=== What this task involves ===
Within the entries underneath, how many lines include the string "writing"? State only the number.

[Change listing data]
----------------

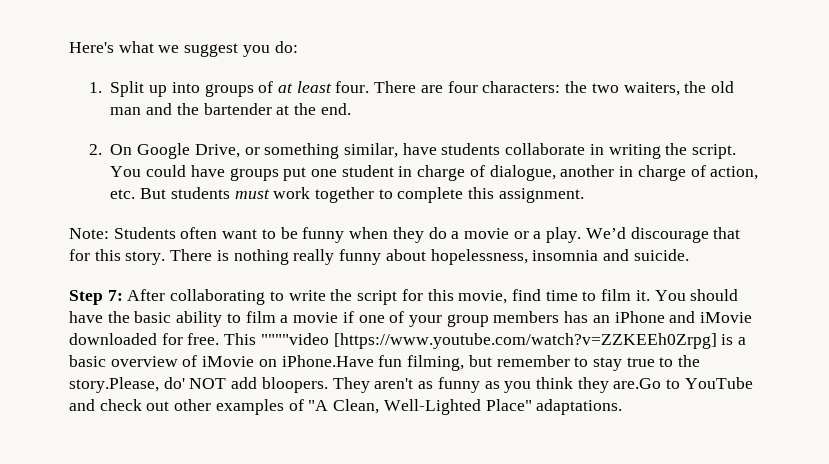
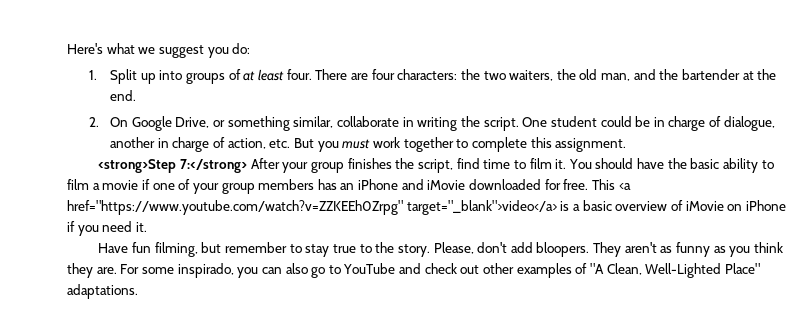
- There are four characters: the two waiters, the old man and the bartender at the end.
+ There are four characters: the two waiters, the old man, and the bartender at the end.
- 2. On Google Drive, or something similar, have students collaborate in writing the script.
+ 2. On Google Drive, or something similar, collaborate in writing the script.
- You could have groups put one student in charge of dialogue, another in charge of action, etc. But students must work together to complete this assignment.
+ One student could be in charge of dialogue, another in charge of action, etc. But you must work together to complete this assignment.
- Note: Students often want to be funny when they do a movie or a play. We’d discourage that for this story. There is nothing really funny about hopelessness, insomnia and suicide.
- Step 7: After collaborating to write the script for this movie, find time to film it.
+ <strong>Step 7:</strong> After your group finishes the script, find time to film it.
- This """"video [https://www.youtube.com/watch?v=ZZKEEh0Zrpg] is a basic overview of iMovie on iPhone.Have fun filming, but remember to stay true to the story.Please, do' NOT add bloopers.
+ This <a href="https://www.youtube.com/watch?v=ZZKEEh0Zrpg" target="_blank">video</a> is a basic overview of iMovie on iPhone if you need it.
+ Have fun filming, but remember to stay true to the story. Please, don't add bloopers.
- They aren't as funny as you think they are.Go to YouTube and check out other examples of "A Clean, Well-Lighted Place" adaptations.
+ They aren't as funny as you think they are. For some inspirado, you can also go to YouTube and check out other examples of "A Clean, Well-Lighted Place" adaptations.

----------------

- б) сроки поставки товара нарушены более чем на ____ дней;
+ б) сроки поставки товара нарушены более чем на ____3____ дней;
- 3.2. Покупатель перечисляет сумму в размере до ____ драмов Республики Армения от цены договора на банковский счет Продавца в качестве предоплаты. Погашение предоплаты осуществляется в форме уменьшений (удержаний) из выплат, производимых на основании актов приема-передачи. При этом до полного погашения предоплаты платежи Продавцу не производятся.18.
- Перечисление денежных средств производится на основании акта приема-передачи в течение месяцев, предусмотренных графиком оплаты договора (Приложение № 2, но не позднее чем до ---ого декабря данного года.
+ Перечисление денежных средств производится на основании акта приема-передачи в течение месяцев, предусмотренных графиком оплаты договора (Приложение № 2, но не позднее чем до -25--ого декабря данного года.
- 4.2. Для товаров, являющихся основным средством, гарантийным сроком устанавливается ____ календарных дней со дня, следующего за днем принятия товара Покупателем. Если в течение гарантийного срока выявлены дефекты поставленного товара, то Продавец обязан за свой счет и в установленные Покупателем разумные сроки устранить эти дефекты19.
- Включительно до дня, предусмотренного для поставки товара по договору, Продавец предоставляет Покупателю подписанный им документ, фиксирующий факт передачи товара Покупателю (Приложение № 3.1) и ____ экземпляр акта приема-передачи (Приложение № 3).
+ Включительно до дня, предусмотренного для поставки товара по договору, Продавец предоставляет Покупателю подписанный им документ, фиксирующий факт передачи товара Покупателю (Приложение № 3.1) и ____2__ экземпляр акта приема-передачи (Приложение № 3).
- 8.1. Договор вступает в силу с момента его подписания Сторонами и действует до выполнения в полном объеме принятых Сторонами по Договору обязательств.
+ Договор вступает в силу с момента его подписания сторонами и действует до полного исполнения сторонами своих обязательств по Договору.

----------------

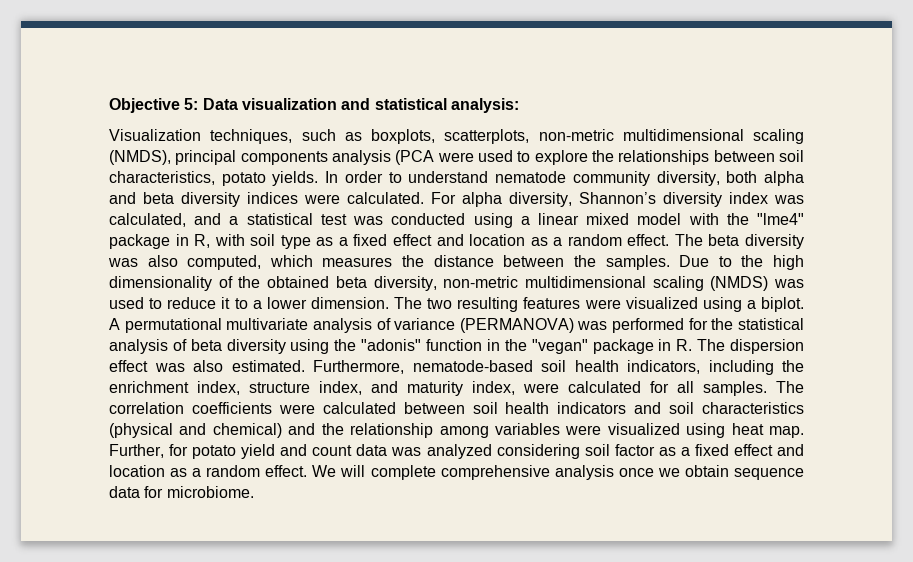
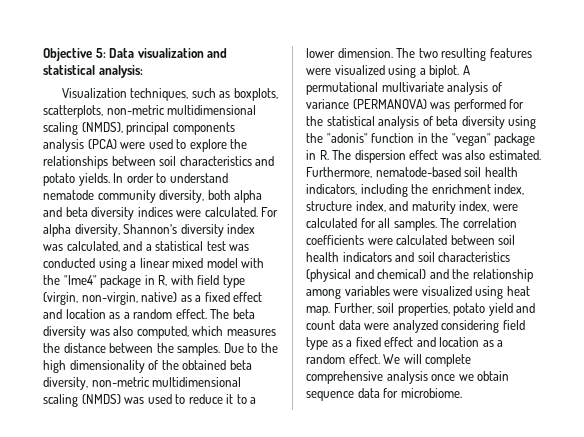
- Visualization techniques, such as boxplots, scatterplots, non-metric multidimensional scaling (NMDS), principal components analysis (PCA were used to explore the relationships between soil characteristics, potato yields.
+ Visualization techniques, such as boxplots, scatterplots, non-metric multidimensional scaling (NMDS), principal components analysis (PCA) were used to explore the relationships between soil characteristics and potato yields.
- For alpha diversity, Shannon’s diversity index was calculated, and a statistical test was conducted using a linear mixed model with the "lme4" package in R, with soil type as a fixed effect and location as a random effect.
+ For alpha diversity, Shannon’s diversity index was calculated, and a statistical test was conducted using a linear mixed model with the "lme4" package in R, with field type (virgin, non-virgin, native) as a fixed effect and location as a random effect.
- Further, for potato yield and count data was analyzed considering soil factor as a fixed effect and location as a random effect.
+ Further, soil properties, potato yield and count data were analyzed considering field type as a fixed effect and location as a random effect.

----------------

=== Expected output ===
2